EU vaccine rollout has been ‘a fiasco’ says former Belgian PM Guy Verhofstadt 

EU vaccine rollout has been ‘a fiasco’ says former Belgian PM Guy Verhofstadt

  • Guy Verhofstadt has called on Brussels to renegotiate its ‘ill-conceived’ contracts with vaccine manufacturers
  • The MEP blamed the European Commission for shortages and slow rollout in EU countries in a video released on Saturday
  • The EU has fallen behind highly-developed nations including the UK and United States in vaccinating its citizens against coronavirus

Former Belgian prime minister Guy Verhofstadt has branded the EU’s vaccination efforts a ‘fiasco’.
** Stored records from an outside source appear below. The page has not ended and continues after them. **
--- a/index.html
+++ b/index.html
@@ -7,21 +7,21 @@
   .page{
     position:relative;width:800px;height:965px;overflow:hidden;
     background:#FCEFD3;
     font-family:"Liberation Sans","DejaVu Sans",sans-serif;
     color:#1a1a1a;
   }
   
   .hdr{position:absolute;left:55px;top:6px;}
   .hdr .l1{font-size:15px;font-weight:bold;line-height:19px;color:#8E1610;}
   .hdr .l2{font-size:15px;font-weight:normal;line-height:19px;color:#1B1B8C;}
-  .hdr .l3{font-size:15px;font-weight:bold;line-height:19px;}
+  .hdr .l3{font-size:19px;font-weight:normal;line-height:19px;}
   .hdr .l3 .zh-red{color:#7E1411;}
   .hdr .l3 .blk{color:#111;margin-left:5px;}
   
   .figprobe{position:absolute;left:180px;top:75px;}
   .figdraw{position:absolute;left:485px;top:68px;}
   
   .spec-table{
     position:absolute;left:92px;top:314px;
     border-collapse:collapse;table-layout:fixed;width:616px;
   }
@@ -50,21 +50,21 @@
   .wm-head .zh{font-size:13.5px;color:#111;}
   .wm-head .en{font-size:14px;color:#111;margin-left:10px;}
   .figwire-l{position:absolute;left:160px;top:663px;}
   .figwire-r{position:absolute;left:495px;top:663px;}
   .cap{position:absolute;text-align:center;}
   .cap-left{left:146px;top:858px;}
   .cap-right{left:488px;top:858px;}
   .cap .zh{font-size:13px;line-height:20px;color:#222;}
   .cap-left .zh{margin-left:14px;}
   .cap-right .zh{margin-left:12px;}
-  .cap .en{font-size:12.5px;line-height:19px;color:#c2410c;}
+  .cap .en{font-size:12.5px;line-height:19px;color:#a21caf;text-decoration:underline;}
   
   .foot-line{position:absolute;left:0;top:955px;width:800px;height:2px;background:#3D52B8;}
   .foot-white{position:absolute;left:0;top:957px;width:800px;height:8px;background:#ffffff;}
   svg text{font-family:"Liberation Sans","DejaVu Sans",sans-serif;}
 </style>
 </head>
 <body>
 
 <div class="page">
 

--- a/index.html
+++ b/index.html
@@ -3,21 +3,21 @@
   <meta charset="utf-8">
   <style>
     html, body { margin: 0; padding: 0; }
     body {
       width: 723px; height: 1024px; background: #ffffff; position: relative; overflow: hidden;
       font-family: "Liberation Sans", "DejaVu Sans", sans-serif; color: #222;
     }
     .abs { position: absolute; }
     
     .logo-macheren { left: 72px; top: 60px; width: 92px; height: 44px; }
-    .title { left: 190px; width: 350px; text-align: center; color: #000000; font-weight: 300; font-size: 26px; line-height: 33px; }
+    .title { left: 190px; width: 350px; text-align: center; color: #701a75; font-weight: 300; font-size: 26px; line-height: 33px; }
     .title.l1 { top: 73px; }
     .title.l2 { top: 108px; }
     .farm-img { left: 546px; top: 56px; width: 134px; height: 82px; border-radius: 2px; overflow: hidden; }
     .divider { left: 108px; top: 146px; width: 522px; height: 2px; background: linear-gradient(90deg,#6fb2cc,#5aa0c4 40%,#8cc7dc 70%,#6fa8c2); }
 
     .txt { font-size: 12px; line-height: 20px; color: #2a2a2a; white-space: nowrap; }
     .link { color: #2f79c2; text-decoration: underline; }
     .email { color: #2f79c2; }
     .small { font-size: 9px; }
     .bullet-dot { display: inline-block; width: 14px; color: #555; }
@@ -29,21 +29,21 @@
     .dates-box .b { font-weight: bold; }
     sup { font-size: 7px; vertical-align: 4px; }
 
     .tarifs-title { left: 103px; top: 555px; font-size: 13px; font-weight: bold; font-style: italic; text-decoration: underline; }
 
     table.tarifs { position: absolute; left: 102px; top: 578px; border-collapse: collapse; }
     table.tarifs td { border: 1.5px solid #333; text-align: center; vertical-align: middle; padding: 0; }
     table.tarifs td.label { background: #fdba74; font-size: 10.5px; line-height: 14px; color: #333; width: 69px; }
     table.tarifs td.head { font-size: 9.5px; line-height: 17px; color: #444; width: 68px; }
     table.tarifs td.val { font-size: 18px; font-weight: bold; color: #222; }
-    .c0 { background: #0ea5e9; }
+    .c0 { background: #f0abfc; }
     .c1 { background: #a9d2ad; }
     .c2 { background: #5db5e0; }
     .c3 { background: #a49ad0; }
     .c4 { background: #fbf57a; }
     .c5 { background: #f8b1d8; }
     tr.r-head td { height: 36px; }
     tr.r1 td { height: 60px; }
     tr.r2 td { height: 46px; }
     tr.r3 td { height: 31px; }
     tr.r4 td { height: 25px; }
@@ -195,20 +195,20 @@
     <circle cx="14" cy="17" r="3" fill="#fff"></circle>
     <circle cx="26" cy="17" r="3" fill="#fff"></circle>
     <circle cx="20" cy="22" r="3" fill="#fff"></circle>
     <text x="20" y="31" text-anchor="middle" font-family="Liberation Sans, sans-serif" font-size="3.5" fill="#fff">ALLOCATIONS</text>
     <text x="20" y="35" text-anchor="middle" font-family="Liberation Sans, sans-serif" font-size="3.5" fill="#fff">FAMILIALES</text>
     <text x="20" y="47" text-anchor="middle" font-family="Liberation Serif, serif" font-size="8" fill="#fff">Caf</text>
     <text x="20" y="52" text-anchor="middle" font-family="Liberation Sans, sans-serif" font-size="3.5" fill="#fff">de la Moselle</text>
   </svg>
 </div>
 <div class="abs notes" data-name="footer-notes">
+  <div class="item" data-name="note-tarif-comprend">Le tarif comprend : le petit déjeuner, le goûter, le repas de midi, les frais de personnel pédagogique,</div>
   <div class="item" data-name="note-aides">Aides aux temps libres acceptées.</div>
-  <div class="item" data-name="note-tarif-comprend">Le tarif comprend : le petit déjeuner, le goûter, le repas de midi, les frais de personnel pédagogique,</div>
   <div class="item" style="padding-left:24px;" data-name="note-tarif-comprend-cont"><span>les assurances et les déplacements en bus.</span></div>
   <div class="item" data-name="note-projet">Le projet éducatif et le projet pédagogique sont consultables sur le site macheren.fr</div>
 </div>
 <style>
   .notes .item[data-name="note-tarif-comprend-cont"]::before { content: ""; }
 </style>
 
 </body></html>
Verhofstadt called on Brussels to renegotiate its ‘ill-conceived’ contracts with manufacturers in a video titled ‘the inconvenient truth behind the vaccination fiasco of the EU’.

In the nine-minute clip, the MEP blamed the European Commission for the shortages and slow rollout and slammed the ‘diplomatic disaster’ brought about by triggering Article 16 of the Northern Ireland Protocol. 

‘If you believe in Europe, if you love Europe, it’s your duty to be the most vocal critic, especially when Europe falls short of its potential and our expectations.

‘That’s exactly what’s happening now with the vaccinations. It’s a fiasco,’ Verhofstadt said.

European Union member states are considerably lagging behind the United Kingdom in their vaccine rollouts

Verhofstadt pointed out that while the majority of coronavirus vaccines were produced in Europe, EU countries were falling behind on vaccine rollouts, with only for per cent of EU citizens having received their first dose, compared to 20 per cent in the UK and more than half in Israel.

‘It is not so much the capacity in Europe that is the problem, but the allocation of the produced doses,’ Verhofstadt said. 

‘There is a crucial lack of supply in every European member state, a lack that we don’t see in the same dramatic proportions in countries like, for example, in the United States, in Britain, in Canada or in Israel’. 

The video, posted to Facebook on Saturday, Verhofstadt blamed the slow roll out on the contracts between the EU and the drug manufacturers, seeming to dismiss European Commission president Ursula von der Leyen’s explanation last week that Brussels had simply been ‘too optimistic’ regarding production volumes and approval deadlines for regulation.       

Last week, European Commission president Ursula von der Leyen (pictured) said Brussels had been 'too optimistic' regarding production volumes and deadlines for regulatory approval of vaccines [File photo]

Last week, European Commission president Ursula von der Leyen (pictured) said Brussels had been ‘too optimistic’ regarding production volumes and deadlines for regulatory approval of vaccines [File photo]

Verhofstadt, who twice ran for the commission presidency, said the contracts were vague and gave too much wiggle room to pharmaceutical companies at the potential expense of the health of Europeans. 

‘I think the measures taken by the Commission are hugely symbolic, insufficient and counter-productive,’ he said.

The MEP urged the EU medicine’s agency to follow faster approval procedures for new vaccines and called for a renegotiation of the ‘ill-conceived’ contracts to include binding deadlines. 

He also called for more funding for the pharmaceutical sector and for the EU to organise the acquisition of medicines to avoid making similar mistakes in any future pandemic. 

‘The European Union is not a problem, but the solid basis for the solution,’ he said.